La sfida maggiore credo sia stata la gestione di un portafoglio dedicato al debito emergente nel periodo dell’esplosione della crisi Covid nel 2020. Ricordo ancora la prontezza con cui, tra il 20 e il 21 febbraio, siamo riusciti ad azzerare i rischi in portafoglio una volta emersa la gravità della situazione in Italia (il famoso “paziente uno” di Codogno), anticipando di fatto il crollo generalizzato dei mercati. La sfida vera è stata anche quella di saper riaprire gradualmente le posizioni nel momento più critico, a partire dalla seconda metà di marzo 2020, quando il mercato era dominato dal panico e dalla scarsa liquidità. Come gestore di fondi, la capacità di mantenere lucidità e disciplina in condizioni estreme di stress e volatilità rappresenta una delle prove più dure ma anche più gratificanti. Affrontare un evento così estremo richiede infatti non solo solide competenze tecniche e analitiche, ma anche una grande capacità di gestione psicologica. È stato fondamentale mantenere una visione strategica e guardare oltre l'emotività del breve termine, ricordando costantemente che proprio in quei momenti si creano le migliori opportunità di investimento. In questo senso quel periodo ha confermato ancora una volta l’importanza di avere un processo di investimento ben definito e rigoroso, capace di guidare le scelte in maniera oggettiva anche nei momenti di maggiore incertezza.

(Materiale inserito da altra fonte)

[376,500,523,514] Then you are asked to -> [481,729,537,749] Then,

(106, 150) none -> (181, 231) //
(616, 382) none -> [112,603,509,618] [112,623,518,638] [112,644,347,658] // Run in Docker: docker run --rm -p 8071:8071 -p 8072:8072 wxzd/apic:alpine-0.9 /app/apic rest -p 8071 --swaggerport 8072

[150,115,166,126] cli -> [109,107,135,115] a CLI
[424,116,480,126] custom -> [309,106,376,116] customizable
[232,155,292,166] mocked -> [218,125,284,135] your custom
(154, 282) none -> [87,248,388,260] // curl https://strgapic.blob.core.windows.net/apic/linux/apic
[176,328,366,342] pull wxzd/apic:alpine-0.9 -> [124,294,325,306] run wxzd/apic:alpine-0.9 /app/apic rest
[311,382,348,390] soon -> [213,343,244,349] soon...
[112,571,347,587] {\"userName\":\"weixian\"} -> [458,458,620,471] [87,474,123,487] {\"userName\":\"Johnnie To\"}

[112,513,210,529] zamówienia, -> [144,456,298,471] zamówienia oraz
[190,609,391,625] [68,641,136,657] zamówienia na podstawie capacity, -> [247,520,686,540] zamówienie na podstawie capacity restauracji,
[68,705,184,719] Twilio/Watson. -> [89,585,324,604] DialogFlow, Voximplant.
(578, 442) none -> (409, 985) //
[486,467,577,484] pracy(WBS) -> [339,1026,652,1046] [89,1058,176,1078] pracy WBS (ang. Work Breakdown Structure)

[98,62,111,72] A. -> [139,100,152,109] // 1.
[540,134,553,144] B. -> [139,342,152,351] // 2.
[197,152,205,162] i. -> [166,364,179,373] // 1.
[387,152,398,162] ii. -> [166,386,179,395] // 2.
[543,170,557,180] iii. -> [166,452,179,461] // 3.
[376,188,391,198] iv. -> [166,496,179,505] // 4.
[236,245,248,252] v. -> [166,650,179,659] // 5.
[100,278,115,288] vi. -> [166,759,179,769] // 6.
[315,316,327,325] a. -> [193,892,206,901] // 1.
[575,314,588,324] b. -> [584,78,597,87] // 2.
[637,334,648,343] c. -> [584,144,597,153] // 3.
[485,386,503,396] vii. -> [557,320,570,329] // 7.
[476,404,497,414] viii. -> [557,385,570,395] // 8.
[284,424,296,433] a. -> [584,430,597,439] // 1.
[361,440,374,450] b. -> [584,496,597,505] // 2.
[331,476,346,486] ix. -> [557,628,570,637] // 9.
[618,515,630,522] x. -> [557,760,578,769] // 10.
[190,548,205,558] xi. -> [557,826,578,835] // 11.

A chi vuole intraprendere una carriera nell’asset management, soprattutto nell’ambito Emerging Markets e Macro, consiglierei prima di tutto di sviluppare una comprensione profonda delle dinamiche che governano i sistemi economici, politici e sociali. I mercati non si muovono nel vuoto: riflettono comportamenti umani, incentivi, squilibri e cicli. La capacità di osservarli con distacco, di cogliere le connessioni prima che diventino evidenti e di costruire una visione coerente è ciò che distingue un investitore marginale da uno rilevante. Bisogna allenarsi a pensare in termini di probabilità e di valore atteso, accettare l’incertezza come condizione permanente e costruire processi decisionali robusti, sempre con una chiara “way-out”. Serve rigore intellettuale, ma anche apertura mentale: le migliori intuizioni spesso nascono da un’integrazione non convenzionale di idee. Infine, bisogna imparare a convivere con l’errore: chi gestisce rischi deve saper fallire in modo controllato e reagire velocemente, senza perdere lucidità o disciplina.
Fuori dal lavoro coltivo passioni che considero complementari alla mia attività professionale. La musica e il cinema d’autore sono per me spazi di riflessione e ispirazione, mentre sport, meditazione, i viaggi e il contatto con la natura rappresentano occasioni per riconnettermi con il corpo, con il mondo e con un equilibrio più profondo. Trovo stimolante partecipare a presentazioni di libri e documentari, che arricchiscono il confronto e l’orizzonte culturale, e dedico volentieri parte del mio tempo ad attività di volontariato, come forma concreta di impegno e responsabilità sociale.